There’s more to this system than meets the eye, however. Clearly, there’s more power on the side of the police: police are rarely held accountable for their malpractice, and rarely recognize how the past affects their impact on the situation. Additionally, there’s rarely a way for community members to hold the people accountable for their actions. Because people in power are apathetic to the system’s effects, there’s not enough real pressure to change it.

However, we can learn more by including other stakeholders and their effect on the system as well.

  • the legal system that holds Black people more accountable than the police,
  • Political Action Committees that fund politicians apathetic about police violence,
  • attorney generals that are chosen by — and held accountable by — the people,
  • and many more.

Each system has a potential solution pathway that becomes more visible when you create the right model. For instance, the escalation model’s solution is to change the relationship from adversarial to cooperative; meaning, you introduce a mutual goal or enemy the communities come together to address. (Of course, it’s not as simple as finding a problem that BLM activists and police officers can team up to address.)

More complicated systems also offer ways to change the underlying structure as well. By naming each relationship, we can name the deep structure that keeps this system afloat. and figure out which ways we as a community can defuse the Black genocide. If we can learn about what motivates it, we can find ways to change it.

You might be a bit overwhelmed. Trust me, I would be too.

As you might expect, systems thinking is a tool that’s grown, adapted, and evolved towards countless topics across the world. It’s not perfect, but it offers a new way to look at our world. It’s taught at top academic institutions across the world, and it’s a toolkit you deserve to use to address systemic oppression.

So, how do we start?

Look for patterns of behavior.

Build communities looking to build ecosystems of change.

Determine a useful system: its interconnections and boundaries.

Build and iterate on your system to see if it can be described better.

Look for places where small tools causes big effects.

Recognize that systems thinking doesn’t work everywhere.

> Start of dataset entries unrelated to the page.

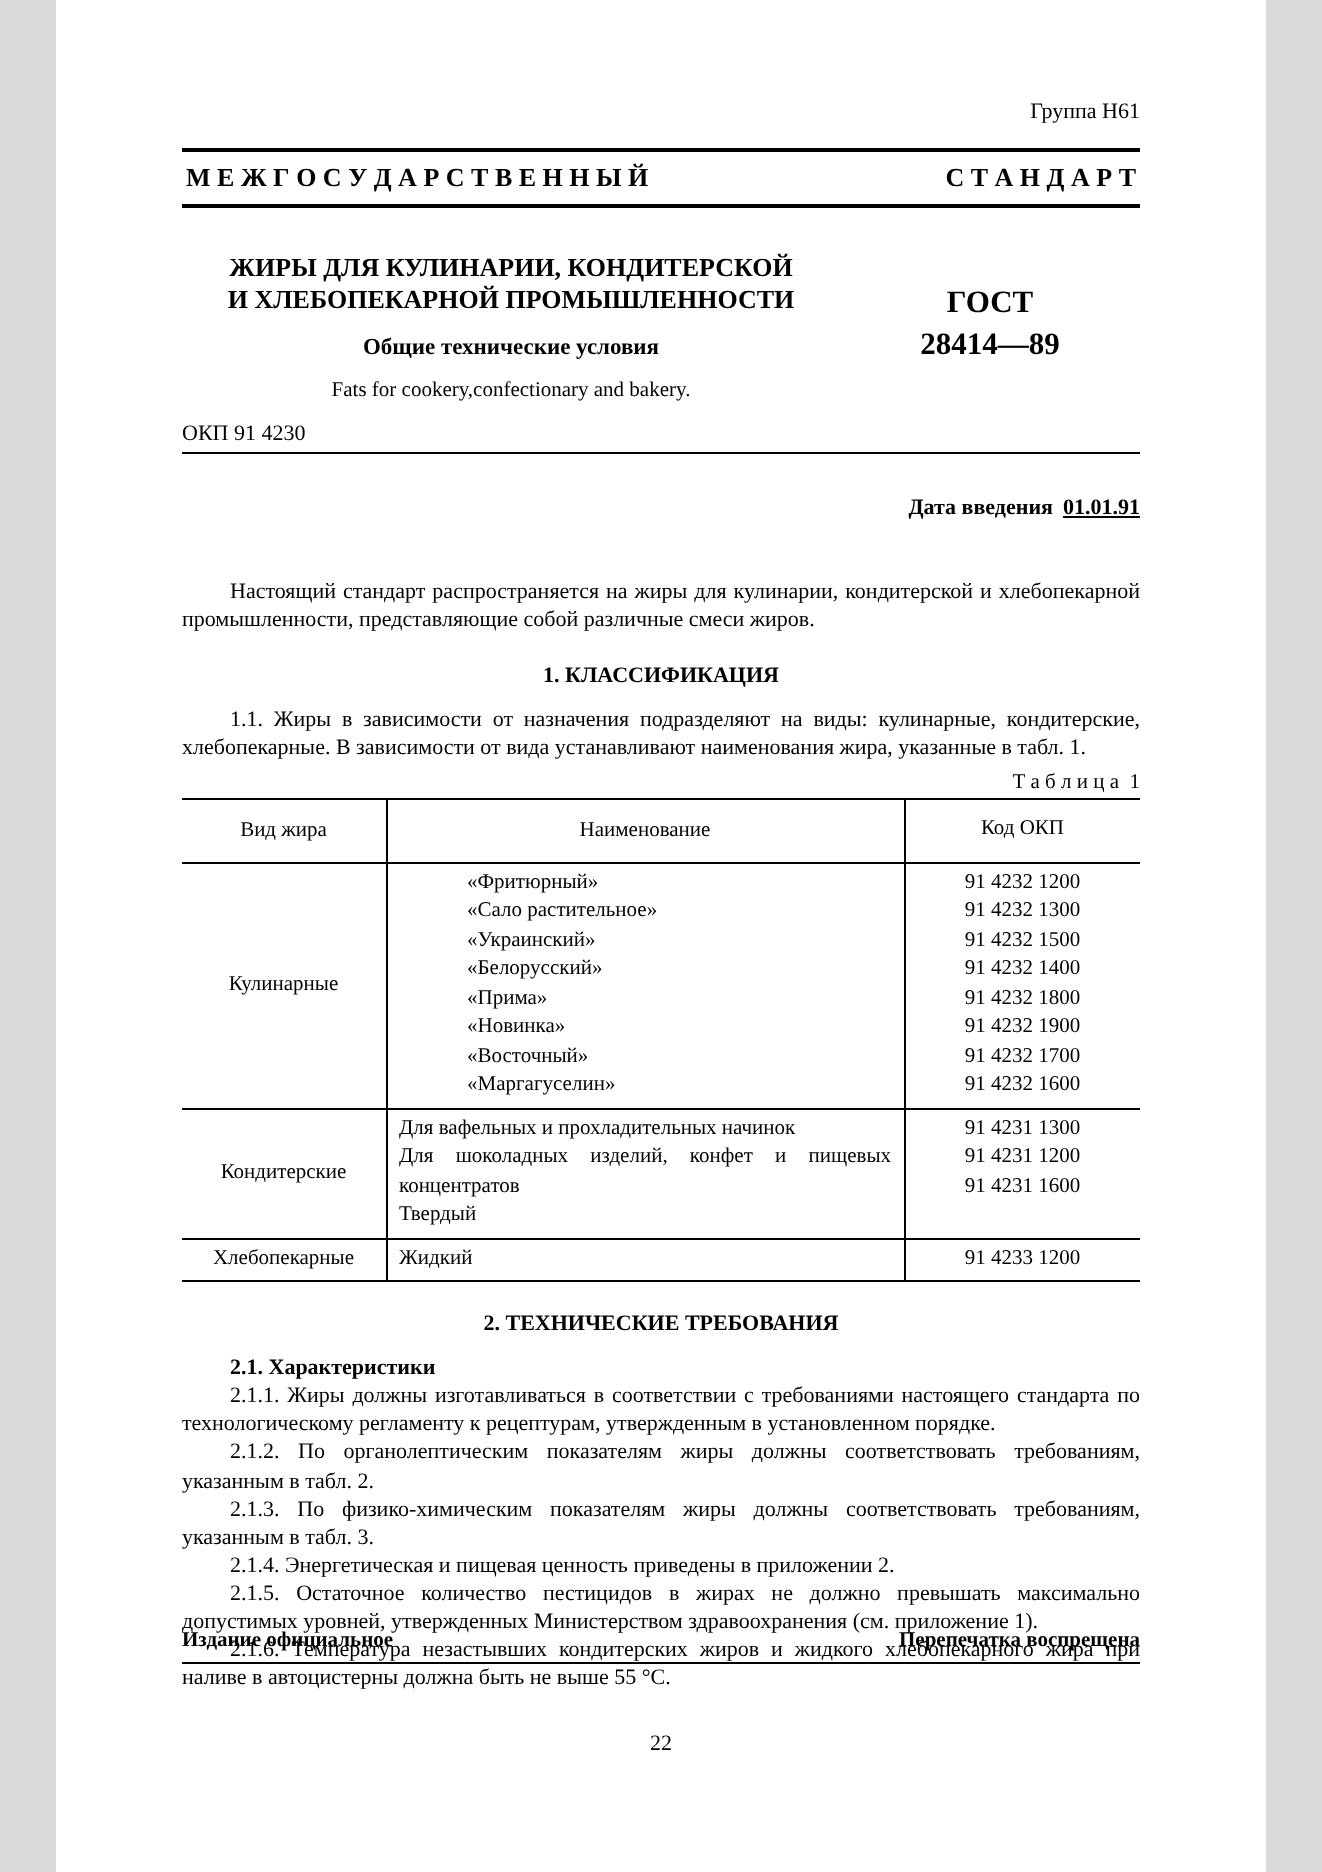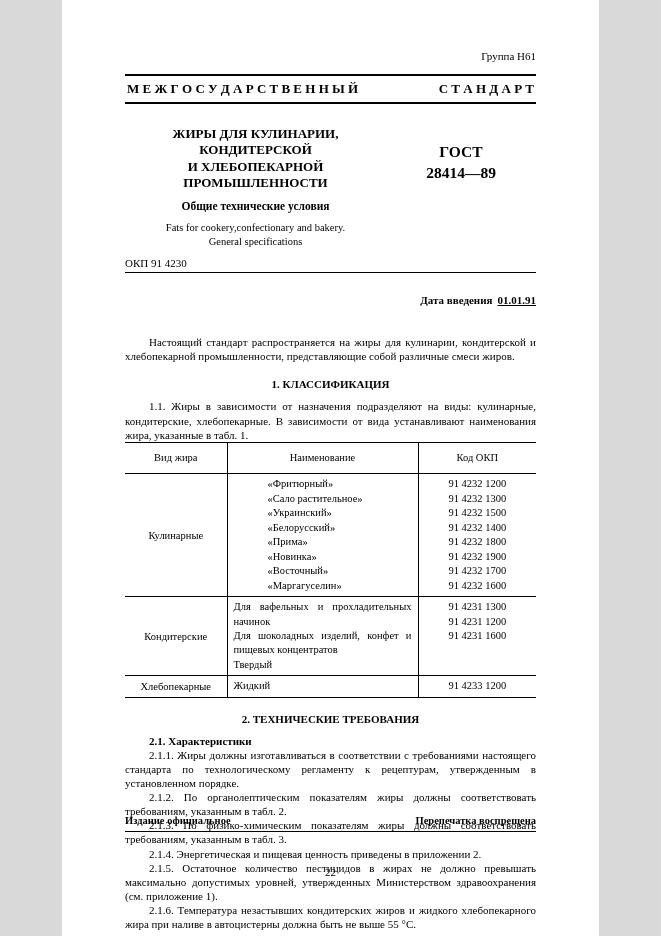"Группа Н61" .page { width: 537px -> 605px }
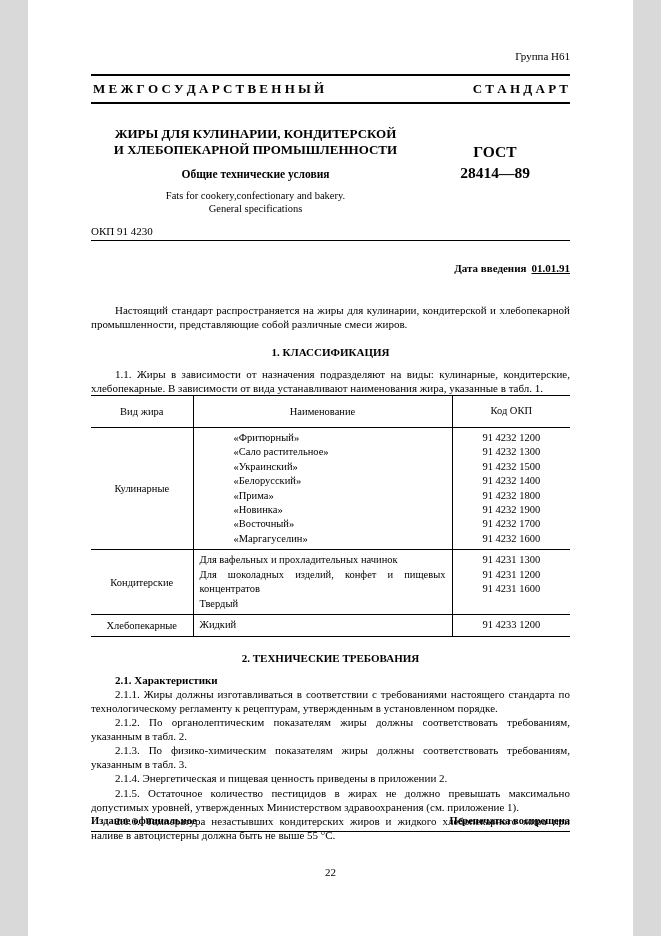"General specifications" div { html: <div>General specifications</div> -> none }
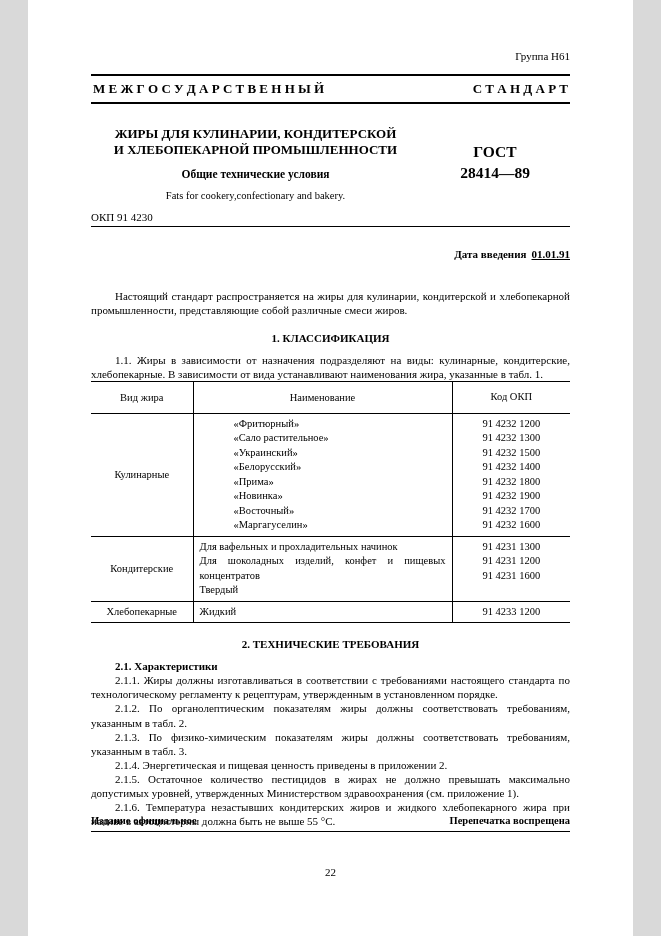"Т а б л и" div.table-caption { html: none -> <div>Т а б л и ц а 1</div> }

Tools of science, as powerful as they might be, are just that: tools. We can’t use systems thinking to address every problem, just like we can’t use a hammer to attack every nail. Useful Systems Thinking practice takes time, guidance, resources to do well. But, in a world where people understand so many problems as parts of larger systems, why not use every tool at our disposal to change them?

Put another tool in your toolbox. Let’s see how you’ll see your world differently.